Woodee had lost weight during her wandering time, but she began to regain it with no problem. She was shy around Gizmo and Lucy but there was no aggression among them. Then one evening I was petting her and rubbed her belly and felt what I was sure was kittens (I had once bred Himalayans), but how could that be? She had been spayed. I wanted her checked by the vet but had work obligations that would have made a vet visit have to wait, so I asked my husband to take her. He saw the younger partner in the office, and she told him Woodee wasn’t pregnant and did an x-ray to “prove” it. What I know but he didn’t is that kittens won’t show on an x-ray in the earlier stages of pregnancy. When I got home and he told me all that, I was furious and determined to take her back myself even if I had to take time from work. A strange and totally uncharacteristic lethargy then came over me and an inner voice told me to just let it go. No one who knows me would believe I ever would just drop something like this, but I did. If my husband had seen the senior vet that day, he would have confirmed the pregnancy and aborted the kittens as I had told my husband to ask to be done, but the younger vet didn’t like to abort kittens. I made a birthing box and put it in a quiet place even though my husband continued to insist I was mistaken and she wasn’t pregnant.

In the wee hours of the morning of May 14,1998, Woodee climbed into bed beside me, something she had never done previously, awoke me grunting and proceeded to have a kitten almost on top of me. I carefully got up, turned on the light, and saw a tiny tuxedo kitten. I put mom beside the kitten and mom did know what to do. Before I had to leave for work, a second kitten, a short haired brown tabby, had been born. It was obvious that Woodee was still in labor when I left, and I wondered all day how many more there would be. When I got home, I found there had been one more, a long haired totally black one. They all had been moved to the birthing box, and Woodee was content to keep them there. Gizmo and Lucy watched and kept their distance. We would later learn that our cats weren’t the only ones being spayed/neutered the day of the surgeries and that Woodee had been shaved and given the anesthetic but had never had the surgery. With so many patients to look after, the vets and the techs somehow never checked her non-existent incision, and she had escaped before I had a chance to look.

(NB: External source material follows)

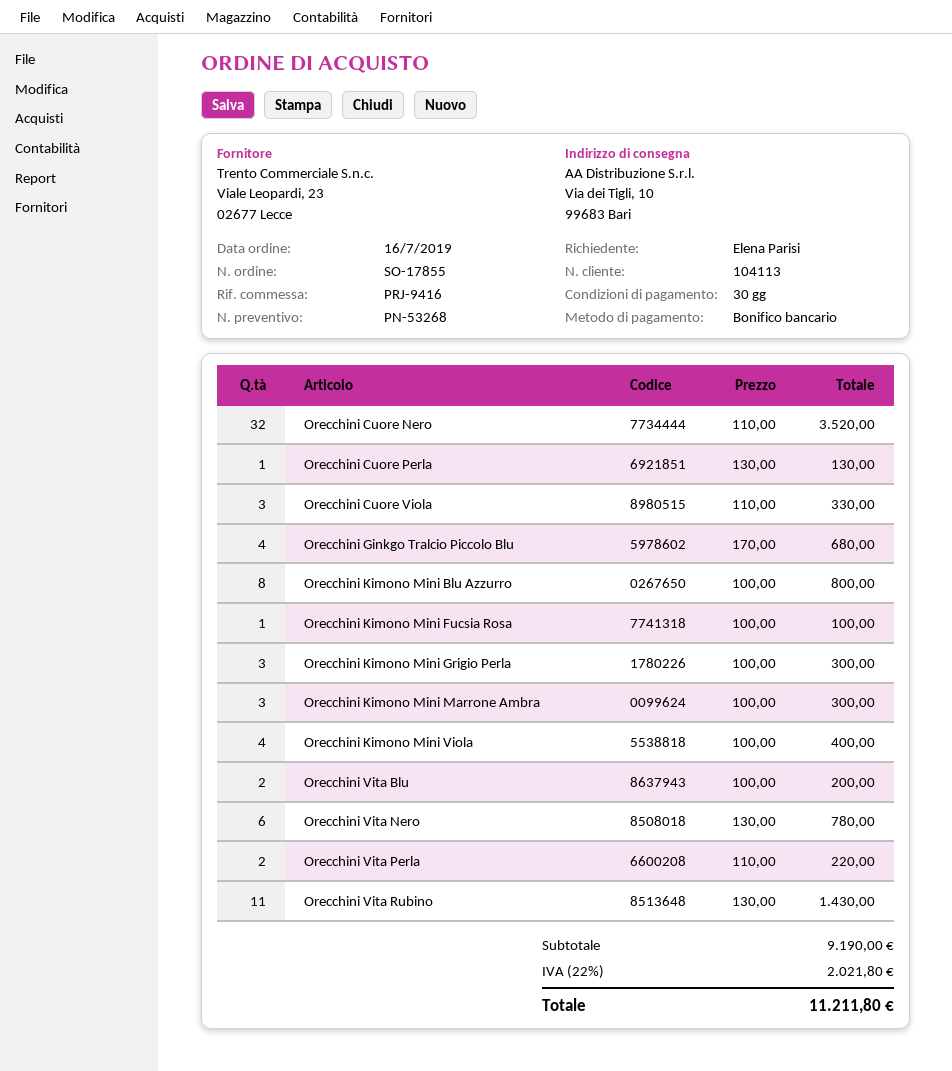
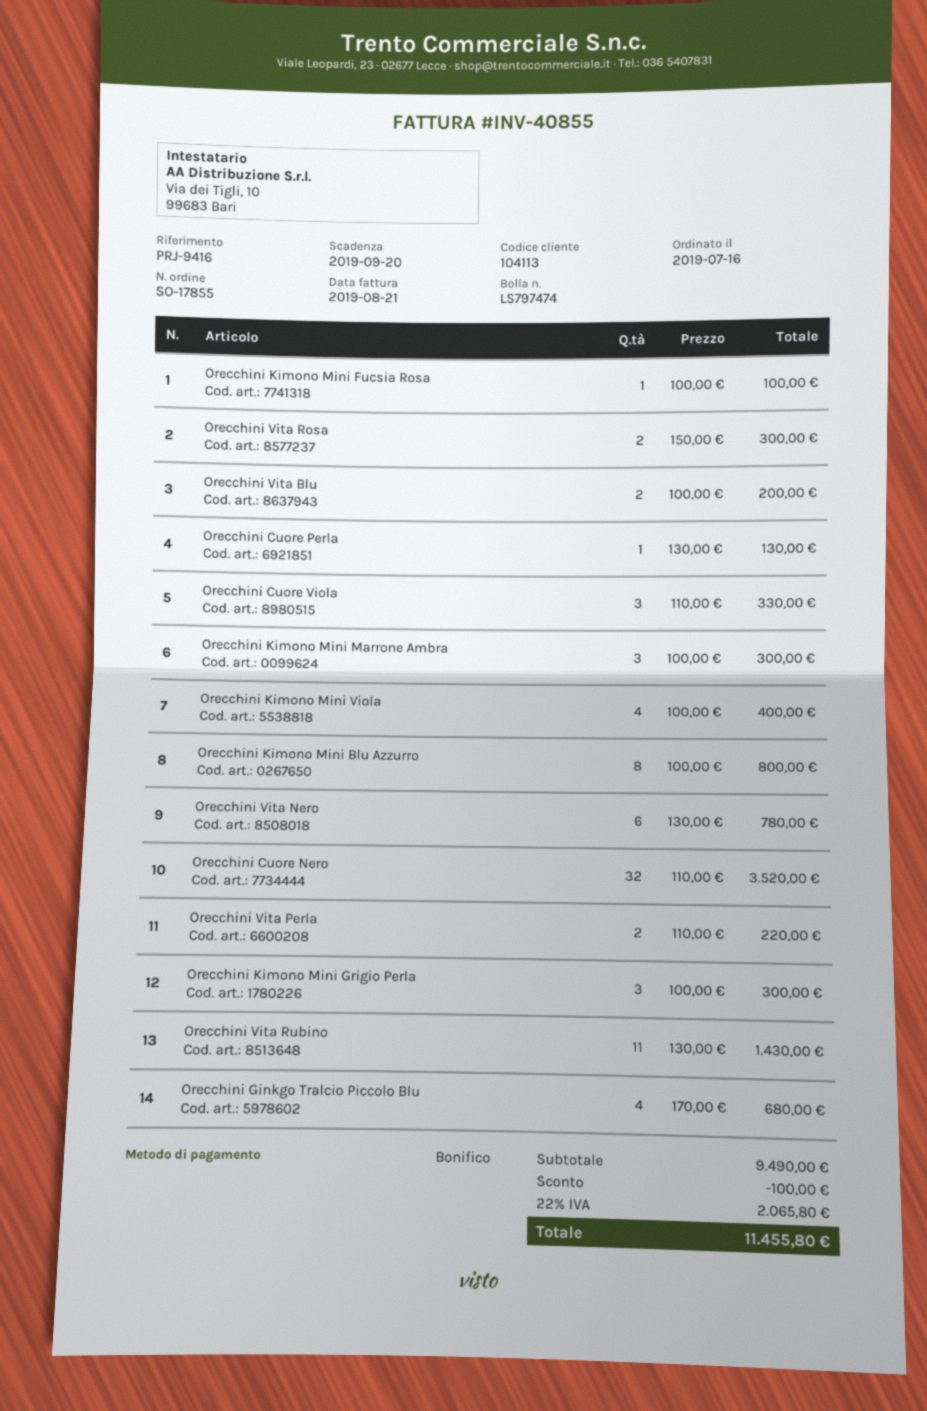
Orecchini Vita Rosa: none -> 2 x 150.00 = 300.00
subtotal: 9190.00 -> 9490.00
discount: none -> 100.00
tax: 22% = 2021.80 -> 22% = 2065.80
total: 11211.80 -> 11455.80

Why it took her so long to become pregnant after her escape will always be a mystery, but I can say that all I had to do was say “miracle kittens” in the presence of the junior vet, and she couldn’t look at me. I have no doubt that the senior vet really let her have it for the x-ray trick, and both of them were extremely apologetic over the entire situation. They refunded the charge for the spay that wasn’t, actually spayed her at no charge, and provided free vaccinations for those three kittens until I told them enough was enough and I would pay, thank you very much.

By this time we were hopelessly in love with all the cats and two at a time, with help from a cat counselor, moved all the ones from outside to inside the house. Somehow it all worked. There were small squabbles but nothing major, and I was in Crazy Cat Lady Heaven.

Brite Eyes and Gizmo both were alpha cats, but the counselor told me we could prevent problems by having me establish myself as alpha of the house and told me how to do so. Both ladies managed to co-exist without fighting. Brite Eyes did love to terrorize her kittens and grandkittens. She never touched them, but she would start running toward then and snorting and then laugh as they fled in terror. She would sit on the arm of the recliner as I worked there. All would begin well. Then she would decide she wanted to be on the other arm and would stomp across my work to get there. Then she would start leaning against me until she pretty much was in my lap. I would have to nudge her off the chair and she would huff off in a snit. A little later she would return, and the entire process would be repeated. She always slept pressed against my side. In 2006 she sat down one day and put her right leg out straight from her body. I knew something was wrong and took her right to the vet—bone tumor, still small but already deadly. We had to help her to the Bridge that October. She was the first of the Gang of Ten to leave, and I was distraught and so not ready to lose my Gang.

The big tabby male was named Guy, and he was indeed a gentle giant. He didn’t care much for Gizmo, but he never touched her. He would glower at her, and she would go elsewhere. That would be the end of it. He took care of his smallest sister, and where he went, so did she. His fur was very much like Lucy’s but not quite as soft. In the late summer of 2006, he began to drink an excessive amount of water, and the blood work showed he was in kidney failure. Despite a special diet and sub-q fluids, we had to help him to the Bridge less than a week after his mother’s death.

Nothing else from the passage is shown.